Our first concern is for shareholder rights. The member states of the European Union have not harmonised these rights, and those underwritten by French law, which are quite far-reaching, and the rights of shareholders in Belgian, Luxembourg or Dutch companies are in some cases different.
ArcelorMittal is today part of the CAC 40, and for a number of years we have been astonished by its unusual status with special legal rights (similar to EADS or STMicroelectronics), without any reaction from Euronext.
We must take care that all the companies in this leading index of the Paris stock market satisfy the statutory requirements governing French companies, at the risk of seeing our index progressively reflect only "best performing" companies that infringe the rules of good corporate governance that apply to the French market.
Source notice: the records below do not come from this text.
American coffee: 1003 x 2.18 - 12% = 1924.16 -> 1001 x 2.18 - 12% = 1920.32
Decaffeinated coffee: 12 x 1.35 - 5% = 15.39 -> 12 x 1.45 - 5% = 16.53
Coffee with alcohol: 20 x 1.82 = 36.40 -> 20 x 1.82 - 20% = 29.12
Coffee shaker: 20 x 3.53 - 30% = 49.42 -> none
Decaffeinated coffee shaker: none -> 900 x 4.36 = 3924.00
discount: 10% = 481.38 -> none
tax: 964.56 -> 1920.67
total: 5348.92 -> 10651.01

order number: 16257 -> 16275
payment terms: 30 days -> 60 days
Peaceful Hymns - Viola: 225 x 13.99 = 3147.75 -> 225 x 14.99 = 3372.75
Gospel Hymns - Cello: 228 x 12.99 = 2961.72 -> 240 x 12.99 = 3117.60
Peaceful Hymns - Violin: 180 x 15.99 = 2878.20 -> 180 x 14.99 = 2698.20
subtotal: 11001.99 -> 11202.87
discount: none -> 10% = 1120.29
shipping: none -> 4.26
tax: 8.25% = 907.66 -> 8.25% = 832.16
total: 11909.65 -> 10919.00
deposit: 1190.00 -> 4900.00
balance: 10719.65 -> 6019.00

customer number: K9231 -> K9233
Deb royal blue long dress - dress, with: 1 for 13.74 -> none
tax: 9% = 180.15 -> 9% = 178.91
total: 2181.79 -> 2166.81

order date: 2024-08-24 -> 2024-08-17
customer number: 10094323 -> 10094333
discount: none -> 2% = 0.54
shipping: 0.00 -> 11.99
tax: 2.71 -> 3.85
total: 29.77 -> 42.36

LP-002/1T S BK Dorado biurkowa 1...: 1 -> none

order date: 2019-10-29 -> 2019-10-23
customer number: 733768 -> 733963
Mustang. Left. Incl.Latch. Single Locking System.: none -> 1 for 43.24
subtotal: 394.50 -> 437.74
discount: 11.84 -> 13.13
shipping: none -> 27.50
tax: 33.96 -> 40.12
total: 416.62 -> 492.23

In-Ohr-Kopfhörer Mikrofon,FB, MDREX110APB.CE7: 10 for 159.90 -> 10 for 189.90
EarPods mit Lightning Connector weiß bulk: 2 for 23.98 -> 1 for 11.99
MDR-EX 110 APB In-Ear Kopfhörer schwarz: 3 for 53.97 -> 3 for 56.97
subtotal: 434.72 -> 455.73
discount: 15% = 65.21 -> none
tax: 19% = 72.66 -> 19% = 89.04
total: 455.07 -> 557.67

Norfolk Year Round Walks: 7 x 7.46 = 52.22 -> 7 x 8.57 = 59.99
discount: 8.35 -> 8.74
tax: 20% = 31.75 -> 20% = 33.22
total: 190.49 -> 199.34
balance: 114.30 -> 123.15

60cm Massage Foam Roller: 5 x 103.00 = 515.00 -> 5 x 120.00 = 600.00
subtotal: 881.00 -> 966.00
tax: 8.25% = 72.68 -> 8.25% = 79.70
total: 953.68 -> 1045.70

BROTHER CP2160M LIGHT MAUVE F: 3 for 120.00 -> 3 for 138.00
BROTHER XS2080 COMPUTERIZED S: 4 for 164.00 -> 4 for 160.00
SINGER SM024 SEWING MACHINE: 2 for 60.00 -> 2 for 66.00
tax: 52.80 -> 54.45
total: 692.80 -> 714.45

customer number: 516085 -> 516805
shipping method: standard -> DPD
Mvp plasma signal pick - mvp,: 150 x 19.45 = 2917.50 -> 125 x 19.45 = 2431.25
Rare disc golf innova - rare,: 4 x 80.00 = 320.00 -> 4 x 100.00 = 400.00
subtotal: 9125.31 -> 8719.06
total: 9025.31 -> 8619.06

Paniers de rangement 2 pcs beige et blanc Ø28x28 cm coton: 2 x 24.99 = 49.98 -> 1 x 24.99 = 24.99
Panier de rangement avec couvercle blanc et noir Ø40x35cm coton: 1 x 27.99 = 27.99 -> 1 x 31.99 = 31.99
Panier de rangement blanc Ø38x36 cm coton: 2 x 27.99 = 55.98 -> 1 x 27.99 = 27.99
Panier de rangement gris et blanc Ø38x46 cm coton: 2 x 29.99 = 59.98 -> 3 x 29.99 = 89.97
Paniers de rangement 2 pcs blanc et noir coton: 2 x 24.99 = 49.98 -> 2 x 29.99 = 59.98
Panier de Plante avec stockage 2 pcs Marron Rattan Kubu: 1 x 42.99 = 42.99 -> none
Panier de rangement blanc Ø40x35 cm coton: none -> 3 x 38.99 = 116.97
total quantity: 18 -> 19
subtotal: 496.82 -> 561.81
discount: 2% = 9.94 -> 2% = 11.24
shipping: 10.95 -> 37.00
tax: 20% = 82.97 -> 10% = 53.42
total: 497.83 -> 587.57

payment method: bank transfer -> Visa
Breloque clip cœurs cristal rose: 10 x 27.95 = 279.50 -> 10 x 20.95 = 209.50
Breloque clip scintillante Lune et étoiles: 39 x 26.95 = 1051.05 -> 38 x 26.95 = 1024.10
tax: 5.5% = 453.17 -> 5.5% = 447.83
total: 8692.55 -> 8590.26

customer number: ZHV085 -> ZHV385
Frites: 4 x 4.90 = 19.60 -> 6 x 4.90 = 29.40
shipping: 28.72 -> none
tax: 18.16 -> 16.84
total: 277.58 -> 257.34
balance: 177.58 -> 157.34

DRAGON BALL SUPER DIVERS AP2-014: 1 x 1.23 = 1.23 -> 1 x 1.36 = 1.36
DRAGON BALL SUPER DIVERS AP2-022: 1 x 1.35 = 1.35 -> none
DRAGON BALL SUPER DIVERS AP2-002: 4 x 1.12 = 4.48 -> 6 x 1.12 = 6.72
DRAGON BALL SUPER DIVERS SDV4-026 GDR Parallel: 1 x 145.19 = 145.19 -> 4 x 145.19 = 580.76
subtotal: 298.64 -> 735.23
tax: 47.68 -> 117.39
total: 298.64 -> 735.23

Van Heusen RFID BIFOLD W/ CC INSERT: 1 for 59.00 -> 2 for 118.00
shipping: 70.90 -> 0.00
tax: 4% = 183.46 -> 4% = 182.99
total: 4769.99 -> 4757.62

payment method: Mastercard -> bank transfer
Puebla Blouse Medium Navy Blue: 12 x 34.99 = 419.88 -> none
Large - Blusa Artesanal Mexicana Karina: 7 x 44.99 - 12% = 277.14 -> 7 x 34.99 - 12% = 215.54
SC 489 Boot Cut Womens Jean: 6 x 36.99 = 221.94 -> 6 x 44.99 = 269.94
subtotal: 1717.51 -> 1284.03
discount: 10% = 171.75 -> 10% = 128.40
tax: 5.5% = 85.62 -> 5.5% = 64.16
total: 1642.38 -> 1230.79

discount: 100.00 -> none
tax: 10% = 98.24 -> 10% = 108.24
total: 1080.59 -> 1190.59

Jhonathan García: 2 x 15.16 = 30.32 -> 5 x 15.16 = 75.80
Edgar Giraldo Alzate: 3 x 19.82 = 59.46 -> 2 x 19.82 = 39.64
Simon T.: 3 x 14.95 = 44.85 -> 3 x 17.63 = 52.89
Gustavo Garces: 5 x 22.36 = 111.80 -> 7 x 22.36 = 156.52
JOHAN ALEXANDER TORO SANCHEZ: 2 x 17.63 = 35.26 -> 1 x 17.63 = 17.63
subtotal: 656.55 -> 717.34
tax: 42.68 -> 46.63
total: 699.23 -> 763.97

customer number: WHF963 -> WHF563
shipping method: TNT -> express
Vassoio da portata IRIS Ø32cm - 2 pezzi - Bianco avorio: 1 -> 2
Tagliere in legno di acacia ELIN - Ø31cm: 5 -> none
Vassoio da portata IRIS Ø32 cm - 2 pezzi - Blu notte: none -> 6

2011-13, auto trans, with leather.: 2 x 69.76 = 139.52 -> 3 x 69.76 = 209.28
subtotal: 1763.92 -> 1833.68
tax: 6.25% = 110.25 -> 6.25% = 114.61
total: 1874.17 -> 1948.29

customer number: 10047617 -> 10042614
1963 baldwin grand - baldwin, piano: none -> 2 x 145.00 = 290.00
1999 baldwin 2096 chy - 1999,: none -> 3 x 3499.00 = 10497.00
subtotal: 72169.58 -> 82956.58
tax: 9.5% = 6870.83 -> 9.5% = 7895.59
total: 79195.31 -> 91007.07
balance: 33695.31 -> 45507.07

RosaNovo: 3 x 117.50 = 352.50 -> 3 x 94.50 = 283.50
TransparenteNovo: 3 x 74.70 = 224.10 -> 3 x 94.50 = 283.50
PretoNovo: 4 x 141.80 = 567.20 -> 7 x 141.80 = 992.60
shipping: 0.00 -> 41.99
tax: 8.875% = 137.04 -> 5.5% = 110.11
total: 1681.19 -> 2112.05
At a time when France is trying to develop a better regulated economy in order to avoid such deviations, it would be a pity to let people think that a company could join the CAC 40 without accepting the rules of the French market, rules specifically designed to protect investors! And the same reasoning applies to all social and environmental issues.
We believe that only companies which meet the same rules of corporate governance and the same social and environmental constraints as French companies should be selected for the CAC 40, and it is urgent for private and institutional shareholders to become involved in this debate, in order to clarify a situation which disadvantages companies that have chosen to remain based in France.